Dans le nouveau monde, le tour de main du paysan n'était pas plus nécessaire que son patois.
Dans les années 1840, l'arrivée du postier, avec sa blouse aux parements rouges et sa bandoulière garnie d'un brillant écu de bronze, fascina toute la famille :
" C'était la première lettre que maman eût jamais reçue ; dans le hameau, avec ses six foyers, il n'arrivait pas deux lettres par an ; cela coûtait douze sous. Le facteur les lisait à haute voix ".
Chaque village avait ces petits talents qui donnaient aux pauvres une place dans la vie de la paroisse et un moyen de subsistance : taupiers, chasseur de serpents, cardeurs de chanvre, "rebilhous" qui, la nuit, criaient les heures et, à minuit, se rendaient au cimetière dire l'heure aux morts, " cendrousos" qui ramassaient les cendres pour la lessive et autres pleureuses professionnelles .
En 1869, un inspecteur d'académie déclarait : " Les gens doivent apprendre de l'éducation toutes les raisons qu'ils ont d'apprécier leur condition".
Un manuel d'instruction civique se proposait d'accomplir cette tâche :
1) La société française est régie par des lois justes, parce qu'elle est une société démocratique.

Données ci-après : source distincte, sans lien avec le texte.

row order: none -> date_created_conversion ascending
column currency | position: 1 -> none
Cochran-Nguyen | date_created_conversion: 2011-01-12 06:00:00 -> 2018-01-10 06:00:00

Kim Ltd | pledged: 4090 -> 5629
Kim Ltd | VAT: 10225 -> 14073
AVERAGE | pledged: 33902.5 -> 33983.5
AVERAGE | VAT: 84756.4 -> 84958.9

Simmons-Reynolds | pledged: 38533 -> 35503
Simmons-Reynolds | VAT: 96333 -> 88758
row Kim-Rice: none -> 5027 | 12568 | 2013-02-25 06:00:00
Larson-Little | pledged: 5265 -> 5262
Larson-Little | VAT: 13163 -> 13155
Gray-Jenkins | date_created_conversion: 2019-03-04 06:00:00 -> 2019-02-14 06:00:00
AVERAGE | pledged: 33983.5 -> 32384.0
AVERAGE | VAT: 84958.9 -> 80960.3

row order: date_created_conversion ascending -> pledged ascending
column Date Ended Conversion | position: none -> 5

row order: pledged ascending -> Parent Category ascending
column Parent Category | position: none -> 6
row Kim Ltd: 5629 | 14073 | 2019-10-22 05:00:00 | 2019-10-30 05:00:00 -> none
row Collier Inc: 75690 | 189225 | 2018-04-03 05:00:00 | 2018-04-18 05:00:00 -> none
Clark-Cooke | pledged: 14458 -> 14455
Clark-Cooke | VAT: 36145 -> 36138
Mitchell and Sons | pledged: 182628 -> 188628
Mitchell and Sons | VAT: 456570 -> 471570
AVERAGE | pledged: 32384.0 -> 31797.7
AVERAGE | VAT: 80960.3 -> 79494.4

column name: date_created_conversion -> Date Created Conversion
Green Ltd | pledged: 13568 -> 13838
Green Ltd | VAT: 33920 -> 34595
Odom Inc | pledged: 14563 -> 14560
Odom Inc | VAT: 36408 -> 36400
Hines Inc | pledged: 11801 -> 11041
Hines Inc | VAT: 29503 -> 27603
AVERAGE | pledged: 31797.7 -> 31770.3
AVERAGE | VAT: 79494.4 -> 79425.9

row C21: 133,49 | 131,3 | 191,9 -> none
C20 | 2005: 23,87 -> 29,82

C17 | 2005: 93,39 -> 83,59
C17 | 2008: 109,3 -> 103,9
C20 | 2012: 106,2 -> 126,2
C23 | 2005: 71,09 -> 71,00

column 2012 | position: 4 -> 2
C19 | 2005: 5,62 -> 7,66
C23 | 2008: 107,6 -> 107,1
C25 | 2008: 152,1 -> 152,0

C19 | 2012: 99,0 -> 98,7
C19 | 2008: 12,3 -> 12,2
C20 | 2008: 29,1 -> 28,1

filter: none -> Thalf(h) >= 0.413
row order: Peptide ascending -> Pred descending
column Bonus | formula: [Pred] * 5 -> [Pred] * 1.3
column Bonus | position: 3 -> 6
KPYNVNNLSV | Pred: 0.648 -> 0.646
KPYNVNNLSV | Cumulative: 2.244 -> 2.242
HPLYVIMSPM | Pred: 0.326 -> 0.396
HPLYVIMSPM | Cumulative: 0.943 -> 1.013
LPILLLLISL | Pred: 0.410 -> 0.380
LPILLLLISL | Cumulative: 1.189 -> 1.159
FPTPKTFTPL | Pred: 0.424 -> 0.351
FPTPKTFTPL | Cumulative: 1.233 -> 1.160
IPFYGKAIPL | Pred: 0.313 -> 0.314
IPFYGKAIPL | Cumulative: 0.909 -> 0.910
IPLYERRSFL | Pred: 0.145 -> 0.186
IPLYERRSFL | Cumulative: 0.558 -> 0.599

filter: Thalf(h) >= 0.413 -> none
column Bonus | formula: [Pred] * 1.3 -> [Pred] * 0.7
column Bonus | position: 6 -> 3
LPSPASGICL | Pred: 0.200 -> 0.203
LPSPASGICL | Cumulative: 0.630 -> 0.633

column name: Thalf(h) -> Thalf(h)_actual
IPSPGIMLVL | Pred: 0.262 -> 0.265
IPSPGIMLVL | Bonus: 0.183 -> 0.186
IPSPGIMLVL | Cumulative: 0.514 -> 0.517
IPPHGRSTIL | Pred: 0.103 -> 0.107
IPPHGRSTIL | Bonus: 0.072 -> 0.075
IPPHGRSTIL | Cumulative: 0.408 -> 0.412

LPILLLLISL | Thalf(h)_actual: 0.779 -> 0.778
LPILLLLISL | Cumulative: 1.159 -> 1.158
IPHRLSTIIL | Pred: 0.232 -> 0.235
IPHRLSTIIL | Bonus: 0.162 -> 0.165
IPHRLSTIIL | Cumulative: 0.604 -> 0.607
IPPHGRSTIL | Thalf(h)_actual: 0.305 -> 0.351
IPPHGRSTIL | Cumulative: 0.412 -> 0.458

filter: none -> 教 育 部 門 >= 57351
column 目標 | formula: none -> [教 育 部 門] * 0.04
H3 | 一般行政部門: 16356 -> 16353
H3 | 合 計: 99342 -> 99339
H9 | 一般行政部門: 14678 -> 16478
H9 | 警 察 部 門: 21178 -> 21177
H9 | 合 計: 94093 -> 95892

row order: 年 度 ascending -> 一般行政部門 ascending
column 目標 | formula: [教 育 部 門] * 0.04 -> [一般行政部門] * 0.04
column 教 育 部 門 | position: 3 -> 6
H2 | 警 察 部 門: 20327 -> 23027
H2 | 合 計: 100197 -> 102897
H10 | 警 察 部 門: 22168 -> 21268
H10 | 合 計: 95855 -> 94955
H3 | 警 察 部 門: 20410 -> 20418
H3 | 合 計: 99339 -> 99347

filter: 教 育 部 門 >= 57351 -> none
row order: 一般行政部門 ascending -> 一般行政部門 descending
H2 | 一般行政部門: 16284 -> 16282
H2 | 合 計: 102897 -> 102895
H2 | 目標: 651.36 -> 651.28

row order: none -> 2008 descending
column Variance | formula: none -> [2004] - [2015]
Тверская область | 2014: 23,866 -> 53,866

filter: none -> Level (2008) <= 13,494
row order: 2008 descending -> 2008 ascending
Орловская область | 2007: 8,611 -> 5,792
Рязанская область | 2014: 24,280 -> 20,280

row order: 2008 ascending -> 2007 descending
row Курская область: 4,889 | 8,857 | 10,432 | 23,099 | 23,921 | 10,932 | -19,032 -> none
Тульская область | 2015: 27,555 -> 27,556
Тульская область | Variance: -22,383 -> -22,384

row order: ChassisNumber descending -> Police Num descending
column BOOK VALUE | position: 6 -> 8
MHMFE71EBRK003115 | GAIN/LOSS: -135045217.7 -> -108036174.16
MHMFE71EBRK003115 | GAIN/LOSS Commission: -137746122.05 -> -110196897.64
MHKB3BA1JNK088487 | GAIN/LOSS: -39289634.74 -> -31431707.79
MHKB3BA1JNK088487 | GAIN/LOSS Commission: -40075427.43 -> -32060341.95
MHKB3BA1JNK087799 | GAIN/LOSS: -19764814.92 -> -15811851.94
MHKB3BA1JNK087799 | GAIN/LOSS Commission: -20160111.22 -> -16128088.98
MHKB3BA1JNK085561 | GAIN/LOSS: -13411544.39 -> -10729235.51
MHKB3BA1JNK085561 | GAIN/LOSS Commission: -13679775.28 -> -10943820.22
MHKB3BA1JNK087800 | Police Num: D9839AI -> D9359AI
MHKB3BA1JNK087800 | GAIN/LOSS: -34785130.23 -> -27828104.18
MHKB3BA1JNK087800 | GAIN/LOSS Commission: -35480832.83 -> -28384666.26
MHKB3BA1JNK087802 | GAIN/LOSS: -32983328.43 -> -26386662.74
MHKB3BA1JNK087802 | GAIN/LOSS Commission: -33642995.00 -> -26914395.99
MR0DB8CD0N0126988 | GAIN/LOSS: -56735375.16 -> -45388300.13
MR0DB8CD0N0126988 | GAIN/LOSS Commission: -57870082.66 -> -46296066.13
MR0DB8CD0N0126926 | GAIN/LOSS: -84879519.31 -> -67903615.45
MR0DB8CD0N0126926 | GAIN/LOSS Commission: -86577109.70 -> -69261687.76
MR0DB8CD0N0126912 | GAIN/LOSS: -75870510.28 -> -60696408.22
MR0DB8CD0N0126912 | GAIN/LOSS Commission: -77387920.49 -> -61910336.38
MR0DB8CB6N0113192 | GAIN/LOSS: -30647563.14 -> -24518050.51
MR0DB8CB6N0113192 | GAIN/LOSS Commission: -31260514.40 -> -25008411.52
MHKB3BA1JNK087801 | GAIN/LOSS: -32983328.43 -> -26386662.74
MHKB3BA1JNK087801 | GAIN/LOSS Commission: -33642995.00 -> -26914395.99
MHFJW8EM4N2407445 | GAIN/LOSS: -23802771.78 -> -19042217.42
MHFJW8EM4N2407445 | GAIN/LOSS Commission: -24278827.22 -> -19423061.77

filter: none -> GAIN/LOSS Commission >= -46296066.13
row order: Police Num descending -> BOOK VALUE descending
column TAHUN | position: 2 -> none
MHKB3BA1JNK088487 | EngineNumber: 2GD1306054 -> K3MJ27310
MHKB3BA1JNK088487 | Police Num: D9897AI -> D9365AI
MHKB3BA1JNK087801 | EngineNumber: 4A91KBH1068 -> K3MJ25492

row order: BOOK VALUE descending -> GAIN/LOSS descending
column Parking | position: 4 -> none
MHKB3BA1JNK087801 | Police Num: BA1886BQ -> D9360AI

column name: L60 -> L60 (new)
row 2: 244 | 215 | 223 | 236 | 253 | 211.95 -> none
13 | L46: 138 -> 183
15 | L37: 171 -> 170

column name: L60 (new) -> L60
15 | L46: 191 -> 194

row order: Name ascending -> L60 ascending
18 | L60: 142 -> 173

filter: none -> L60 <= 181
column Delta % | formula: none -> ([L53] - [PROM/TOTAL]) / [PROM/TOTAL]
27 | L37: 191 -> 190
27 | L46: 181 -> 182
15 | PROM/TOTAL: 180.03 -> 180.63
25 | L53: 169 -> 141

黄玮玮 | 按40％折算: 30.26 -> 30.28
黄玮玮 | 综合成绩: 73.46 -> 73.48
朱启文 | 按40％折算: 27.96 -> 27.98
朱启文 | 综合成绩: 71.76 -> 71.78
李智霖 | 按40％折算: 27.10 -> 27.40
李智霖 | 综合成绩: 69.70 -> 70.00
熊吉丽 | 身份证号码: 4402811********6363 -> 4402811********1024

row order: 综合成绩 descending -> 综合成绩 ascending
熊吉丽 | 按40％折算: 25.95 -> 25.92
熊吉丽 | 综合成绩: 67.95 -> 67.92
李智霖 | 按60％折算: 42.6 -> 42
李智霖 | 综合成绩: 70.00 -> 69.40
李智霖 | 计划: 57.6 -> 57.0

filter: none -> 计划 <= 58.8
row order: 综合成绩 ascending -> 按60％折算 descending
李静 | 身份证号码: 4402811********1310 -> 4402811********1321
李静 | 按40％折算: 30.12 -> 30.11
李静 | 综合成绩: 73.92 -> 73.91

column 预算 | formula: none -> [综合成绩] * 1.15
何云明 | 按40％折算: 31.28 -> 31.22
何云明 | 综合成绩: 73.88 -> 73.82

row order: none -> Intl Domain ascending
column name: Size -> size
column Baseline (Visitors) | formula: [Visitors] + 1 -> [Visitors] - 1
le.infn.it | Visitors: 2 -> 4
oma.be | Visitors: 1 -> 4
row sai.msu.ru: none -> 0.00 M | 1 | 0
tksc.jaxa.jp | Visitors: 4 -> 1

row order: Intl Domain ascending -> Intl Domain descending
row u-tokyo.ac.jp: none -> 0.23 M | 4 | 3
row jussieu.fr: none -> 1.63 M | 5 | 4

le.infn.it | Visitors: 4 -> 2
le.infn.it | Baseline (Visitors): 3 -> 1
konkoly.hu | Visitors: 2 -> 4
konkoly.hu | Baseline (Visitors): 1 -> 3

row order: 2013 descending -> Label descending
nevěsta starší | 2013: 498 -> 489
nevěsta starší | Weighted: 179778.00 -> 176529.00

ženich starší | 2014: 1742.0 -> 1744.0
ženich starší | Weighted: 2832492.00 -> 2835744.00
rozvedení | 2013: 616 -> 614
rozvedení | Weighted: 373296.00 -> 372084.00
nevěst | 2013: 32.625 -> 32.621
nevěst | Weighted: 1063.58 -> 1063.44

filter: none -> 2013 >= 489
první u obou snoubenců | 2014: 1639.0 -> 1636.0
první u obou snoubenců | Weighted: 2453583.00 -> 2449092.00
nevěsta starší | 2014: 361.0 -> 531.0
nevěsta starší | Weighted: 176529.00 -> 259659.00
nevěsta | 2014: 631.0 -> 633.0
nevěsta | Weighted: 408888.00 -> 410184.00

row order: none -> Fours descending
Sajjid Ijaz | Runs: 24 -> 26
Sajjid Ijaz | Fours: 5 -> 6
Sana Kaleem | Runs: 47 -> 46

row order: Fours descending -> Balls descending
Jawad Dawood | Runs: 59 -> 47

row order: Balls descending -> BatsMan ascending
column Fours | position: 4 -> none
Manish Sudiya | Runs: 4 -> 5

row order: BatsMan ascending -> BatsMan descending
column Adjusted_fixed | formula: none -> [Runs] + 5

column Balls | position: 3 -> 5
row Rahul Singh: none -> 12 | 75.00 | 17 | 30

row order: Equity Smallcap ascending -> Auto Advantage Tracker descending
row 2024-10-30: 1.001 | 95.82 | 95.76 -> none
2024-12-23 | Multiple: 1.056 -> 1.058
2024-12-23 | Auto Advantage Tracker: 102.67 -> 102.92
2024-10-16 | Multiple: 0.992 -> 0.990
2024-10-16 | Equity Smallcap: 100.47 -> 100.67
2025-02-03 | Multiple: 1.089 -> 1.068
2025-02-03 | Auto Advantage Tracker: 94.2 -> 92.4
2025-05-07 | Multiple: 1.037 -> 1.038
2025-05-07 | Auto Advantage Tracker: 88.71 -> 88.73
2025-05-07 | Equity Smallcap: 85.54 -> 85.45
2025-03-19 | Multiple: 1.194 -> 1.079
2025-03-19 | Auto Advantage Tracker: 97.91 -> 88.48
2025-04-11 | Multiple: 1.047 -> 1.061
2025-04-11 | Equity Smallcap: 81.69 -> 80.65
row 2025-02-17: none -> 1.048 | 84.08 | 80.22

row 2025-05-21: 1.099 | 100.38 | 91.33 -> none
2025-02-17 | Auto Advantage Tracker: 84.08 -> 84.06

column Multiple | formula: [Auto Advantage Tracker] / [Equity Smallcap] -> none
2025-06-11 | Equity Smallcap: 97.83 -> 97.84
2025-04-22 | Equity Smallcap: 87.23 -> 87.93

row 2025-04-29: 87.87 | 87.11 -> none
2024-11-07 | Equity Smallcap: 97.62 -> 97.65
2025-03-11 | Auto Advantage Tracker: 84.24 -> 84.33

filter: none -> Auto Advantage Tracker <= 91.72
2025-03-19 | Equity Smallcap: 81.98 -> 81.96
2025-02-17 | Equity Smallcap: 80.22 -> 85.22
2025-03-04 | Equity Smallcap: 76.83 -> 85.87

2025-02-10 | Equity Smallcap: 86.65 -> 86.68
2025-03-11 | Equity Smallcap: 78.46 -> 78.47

2) Tous les Français sont égaux en droits ; mais il y a entre nous des inégalités qui viennent de la nature ou de la richesse.
3) Ces inégalités ne peuvent disparaître.
Jusqu'à 1816, on n'exigeait d'un enseignant aucun titre ou preuve de compétence. L'éducation populaire en souffrait, comme sous la férule d'hommes comme le magister de l'école secondaire de Noyers, dont la salle de classe était si mal tenue et si pleine d'araignées " que l'on pouvait difficilement apercevoir le Citoyen Colibeau à travers les toiles d'araignées, particulièrement quand il donnait son cours avec un bonnet de nuit, en robe de chambre et en sabots".
En 1881, peu de salles de classe paraissent manquer de carte de France. Certaines, bien sûr, servaient "seulement d'ornements". Mais elles donnaient toutes l'image de l'hexagone national, et servaient à rappeler que la frontière Est du pays ne devait pas se trouver sur les Vosges, mais sur le Rhin.
Le paysan gardait pour lui, disait le père Gorse, la "lie" de ses produits.